Mariëtte Drewes

Personal information
- Born: 21 February 1967 (age 59)

Chess career
- Country: Netherlands
- Title: Woman FIDE Master (1990)
- Peak rating: 2120 (January 1990)

= Mariëtte Drewes =

Dutch chess player (born 1967)

Mariëtte Drewes (born 21 February 1967) is a Dutch chess Woman FIDE Master, Dutch Women's Chess Championship winner (1989).

== Chess career ==
As a youth chess player, Mariëtte Drewes won the title in Category C at the Dutch Youth Rapid Chess Championship in 1979 and in Category B in 1981 and 1982. In 1984, Mariëtte Drewes finished fourth at the Dutch Women's Chess Championship.
In 1986, in Băile Herculane she participated in European Girls' Junior Chess Championship and ranked in 12th place. In 1989, she won the Dutch Women's Chess Championship.

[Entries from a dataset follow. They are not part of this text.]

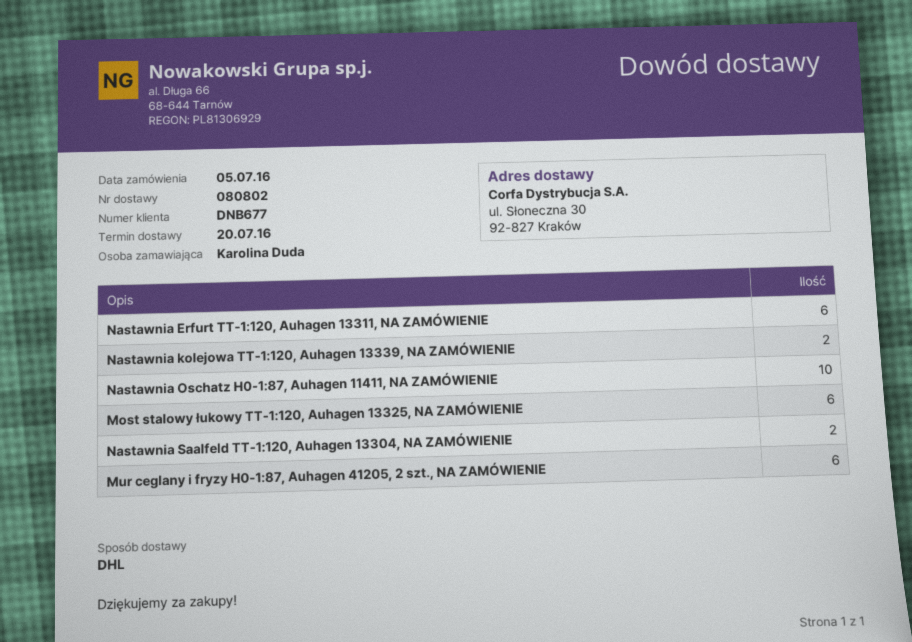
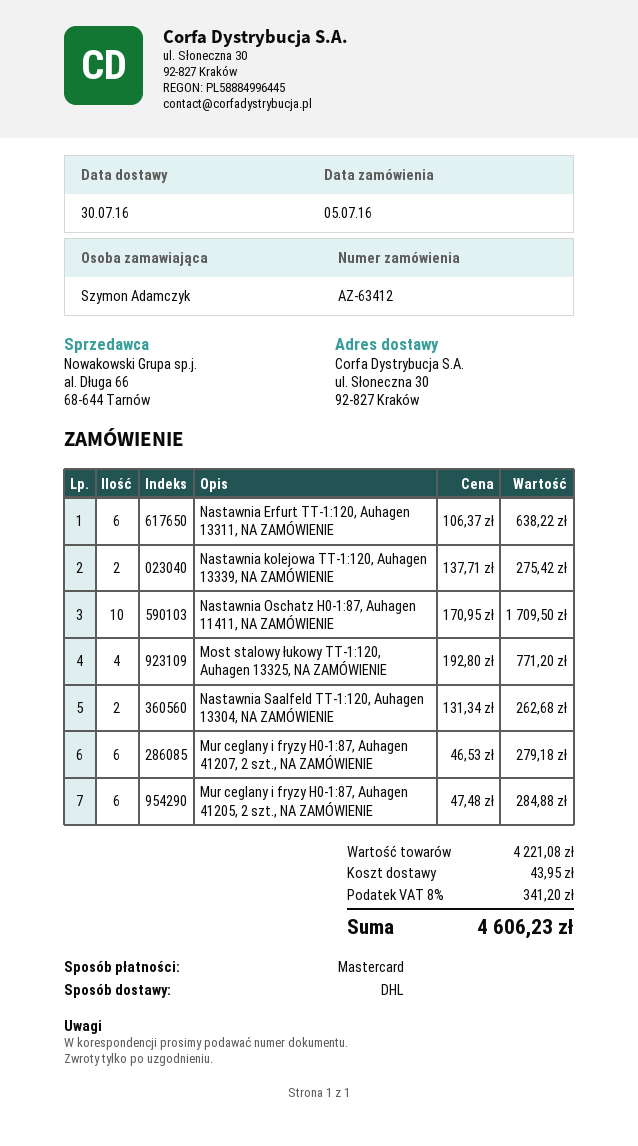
delivery date: 2016-07-20 -> 2016-07-30
ordered by: Karolina Duda -> Szymon Adamczyk
Most stalowy łukowy TT-1:120, Auhagen 13325, NA ZAMÓWIENIE: 6 -> 4
Mur ceglany i fryzy H0-1:87, Auhagen 41207, 2 szt., NA ZAMÓWIENIE: none -> 6

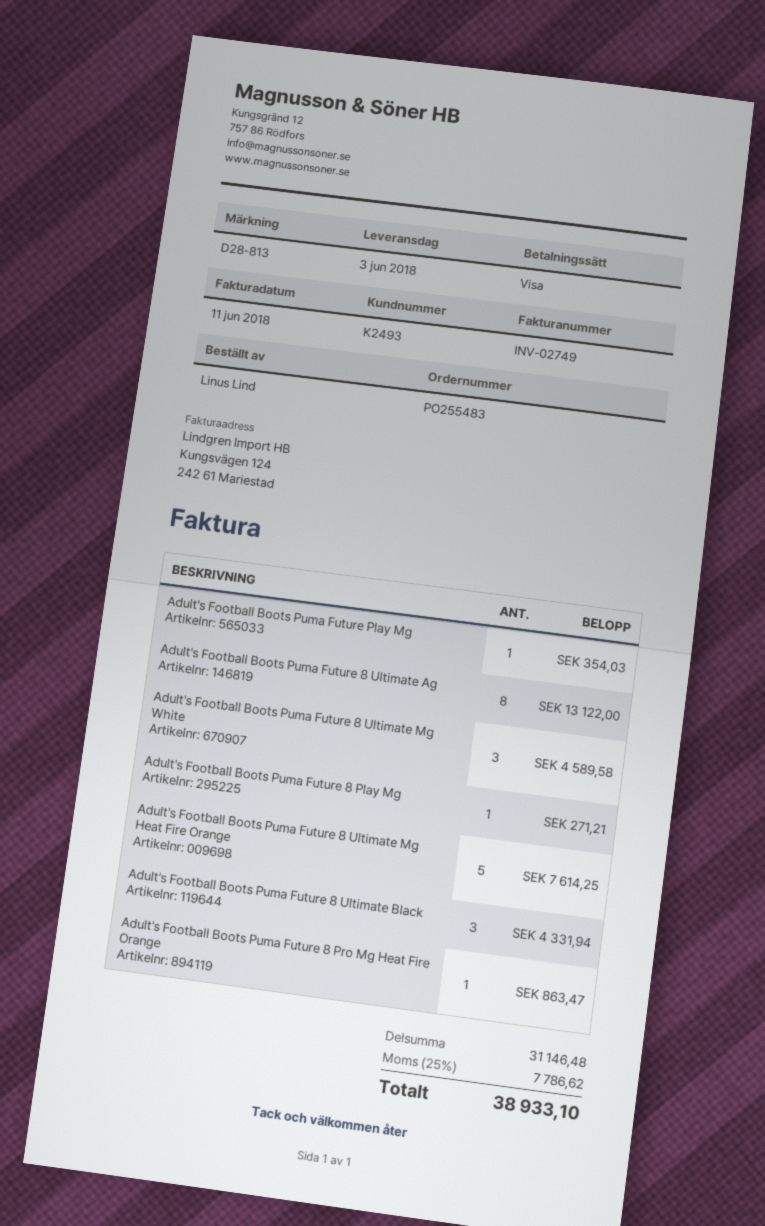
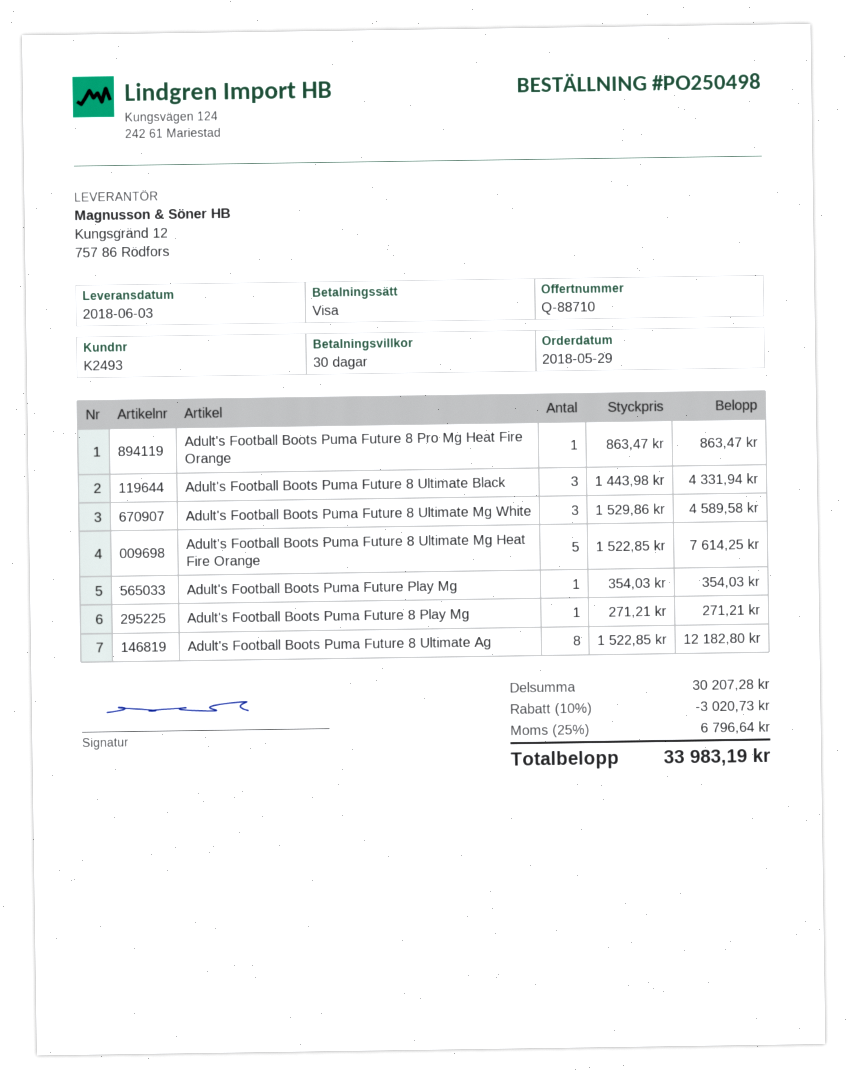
order number: PO255483 -> PO250498
Adult's Football Boots Puma Future 8 Ultimate Ag: 8 for 13122.00 -> 8 for 12182.80
subtotal: 31146.48 -> 30207.28
discount: none -> 10% = 3020.73
tax: 25% = 7786.62 -> 25% = 6796.64
total: 38933.10 -> 33983.19

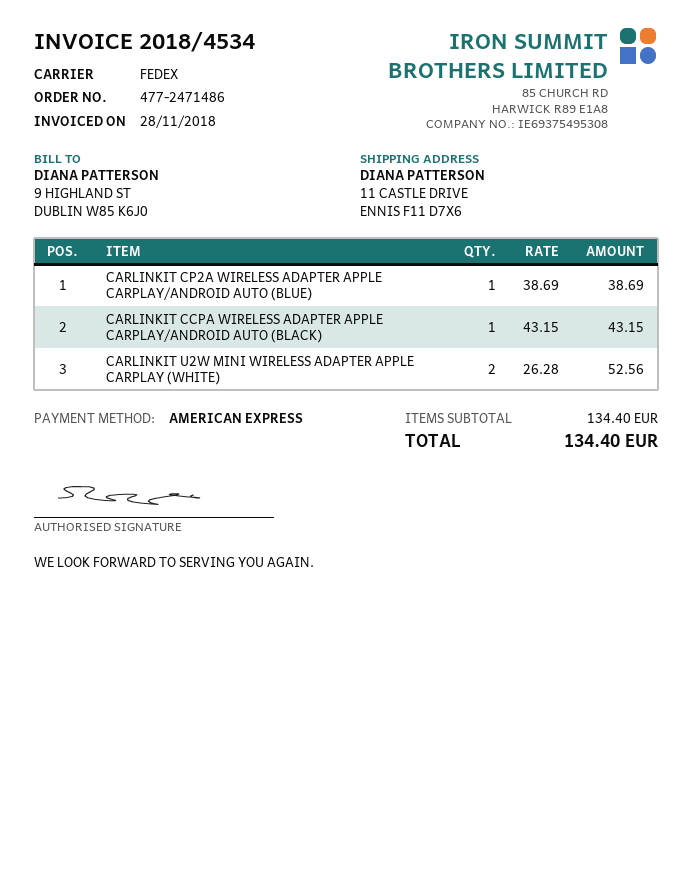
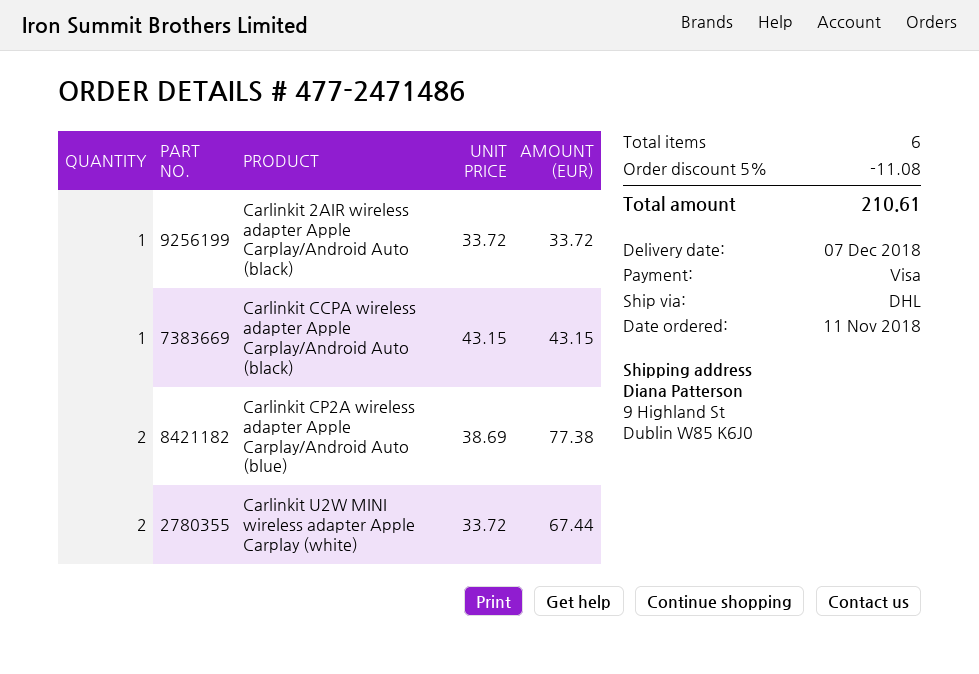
payment method: American Express -> Visa
shipping method: FedEx -> DHL
ship to: 11 CASTLE DRIVE, ENNIS F11 D7X6 -> 9 Highland St, Dublin W85 K6J0
CARLINKIT CP2A WIRELESS ADAPTER APPLE CARPLAY/ANDROID AUTO (BLUE): 1 x 38.69 = 38.69 -> 2 x 38.69 = 77.38
CARLINKIT U2W MINI WIRELESS ADAPTER APPLE CARPLAY (WHITE): 2 x 26.28 = 52.56 -> 2 x 33.72 = 67.44
Carlinkit 2AIR wireless adapter Apple Carplay/Android Auto (black): none -> 1 x 33.72 = 33.72
discount: none -> 5% = 11.08
total: 134.40 -> 210.61

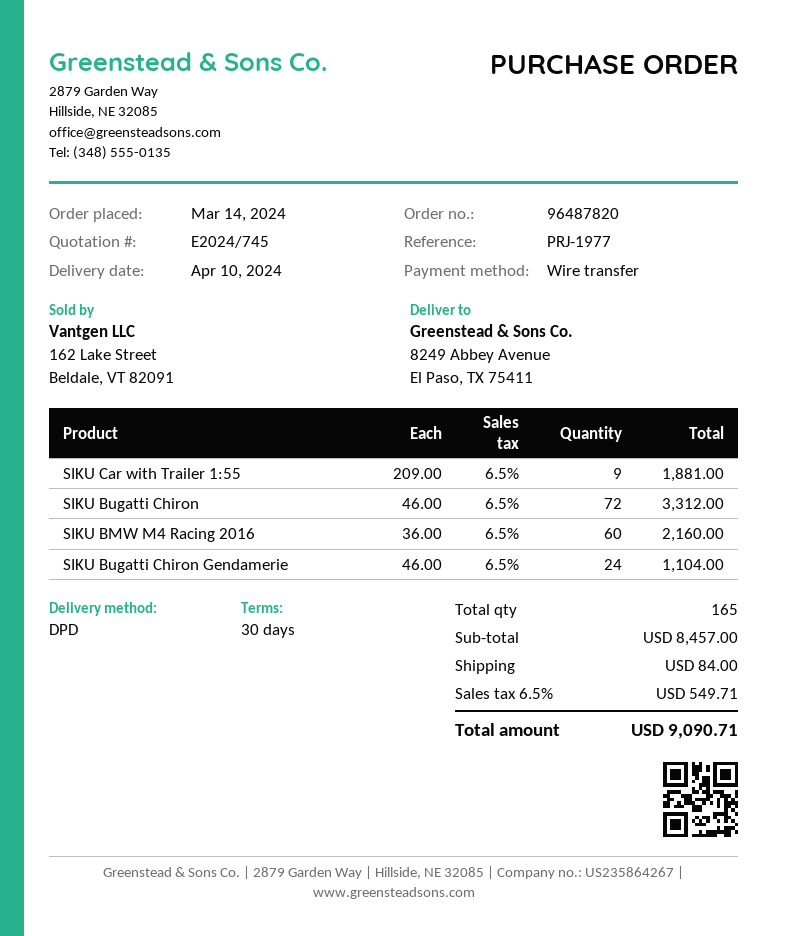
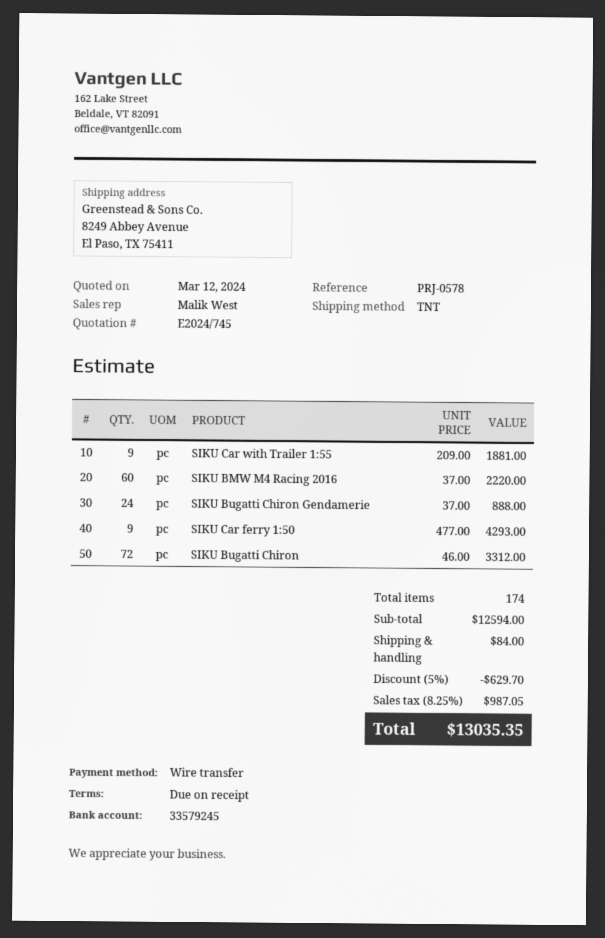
payment terms: 30 days -> on receipt
reference: PRJ-1977 -> PRJ-0578
shipping method: DPD -> TNT
SIKU BMW M4 Racing 2016: 60 x 36.00 = 2160.00 -> 60 x 37.00 = 2220.00
SIKU Bugatti Chiron Gendamerie: 24 x 46.00 = 1104.00 -> 24 x 37.00 = 888.00
SIKU Car ferry 1:50: none -> 9 x 477.00 = 4293.00
total quantity: 165 -> 174
subtotal: 8457.00 -> 12594.00
discount: none -> 5% = 629.70
tax: 6.5% = 549.71 -> 8.25% = 987.05
total: 9090.71 -> 13035.35

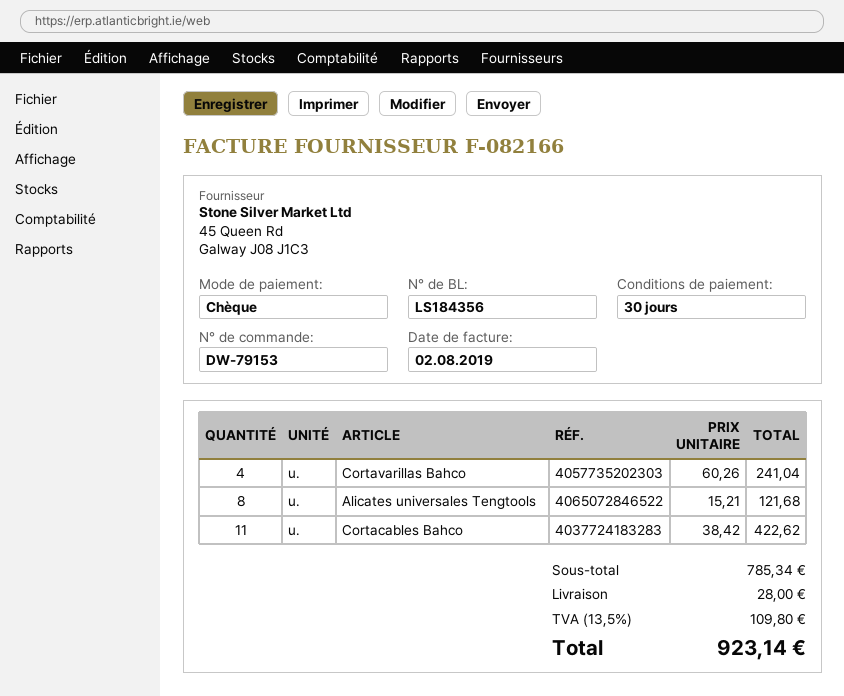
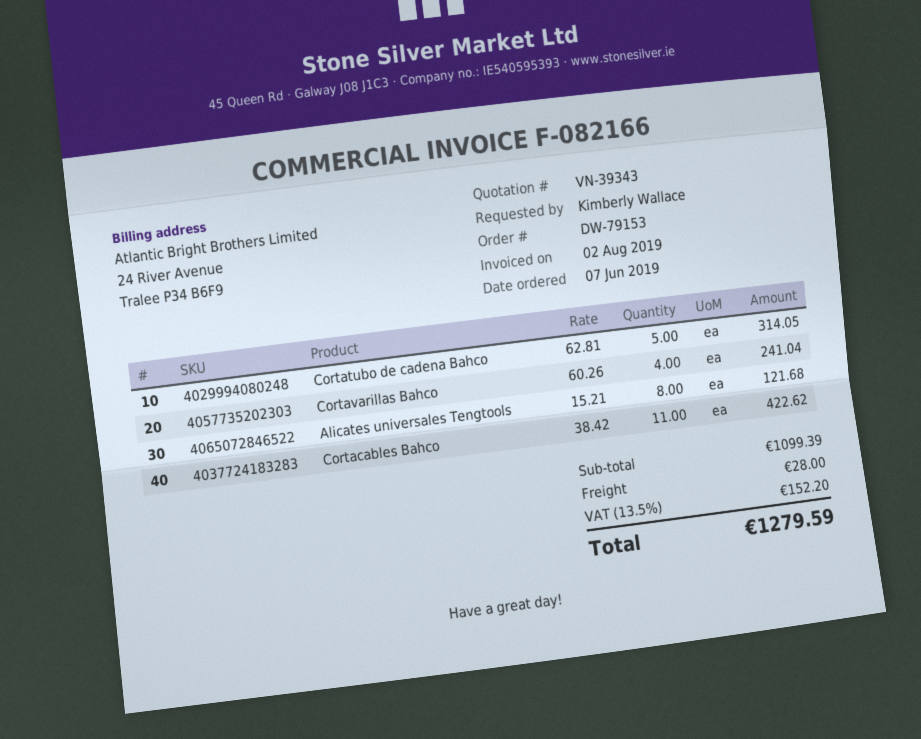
Cortatubo de cadena Bahco: none -> 5 x 62.81 = 314.05
subtotal: 785.34 -> 1099.39
tax: 13.5% = 109.80 -> 13.5% = 152.20
total: 923.14 -> 1279.59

Mariëtte Drewes two time participated in Women's World Chess Championship West European Subzonal tournaments:
- in 1987, in Budel and ranked in 6th place;
- in 1990, in Oisterwijk and ranked in 7th place.

Mariëtte Drewes played for Netherlands in the Women's Chess Olympiad:
- In 1988, at first reserve board in the 28th Chess Olympiad (women) in Thessaloniki (+3, =2, -3).